══ Data

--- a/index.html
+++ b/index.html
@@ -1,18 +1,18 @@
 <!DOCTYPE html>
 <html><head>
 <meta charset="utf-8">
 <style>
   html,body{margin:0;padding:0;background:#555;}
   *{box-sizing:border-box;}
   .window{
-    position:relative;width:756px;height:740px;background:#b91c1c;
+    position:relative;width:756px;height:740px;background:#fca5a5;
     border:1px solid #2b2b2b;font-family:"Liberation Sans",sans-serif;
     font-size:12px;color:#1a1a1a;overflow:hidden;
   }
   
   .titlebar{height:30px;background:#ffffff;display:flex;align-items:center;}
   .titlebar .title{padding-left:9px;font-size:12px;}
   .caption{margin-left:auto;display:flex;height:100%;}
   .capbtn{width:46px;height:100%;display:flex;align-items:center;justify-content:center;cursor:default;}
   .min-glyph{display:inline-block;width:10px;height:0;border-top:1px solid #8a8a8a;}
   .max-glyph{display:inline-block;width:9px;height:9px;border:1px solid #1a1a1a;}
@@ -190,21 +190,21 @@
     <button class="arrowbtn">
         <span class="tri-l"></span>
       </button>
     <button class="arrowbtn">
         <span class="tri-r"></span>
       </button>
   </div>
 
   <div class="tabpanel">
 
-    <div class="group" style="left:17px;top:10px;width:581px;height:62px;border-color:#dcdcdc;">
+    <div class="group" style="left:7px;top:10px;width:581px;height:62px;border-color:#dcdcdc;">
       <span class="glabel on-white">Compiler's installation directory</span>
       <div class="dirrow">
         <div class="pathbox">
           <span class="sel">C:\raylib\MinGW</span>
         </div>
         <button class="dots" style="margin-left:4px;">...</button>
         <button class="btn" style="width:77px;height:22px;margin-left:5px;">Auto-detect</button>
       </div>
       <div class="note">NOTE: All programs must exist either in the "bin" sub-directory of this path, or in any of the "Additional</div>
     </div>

════

> _Your objective_
Work out how many lines of the listing above include the word "relative". Reply with nothing but the count.

> _Reply_
2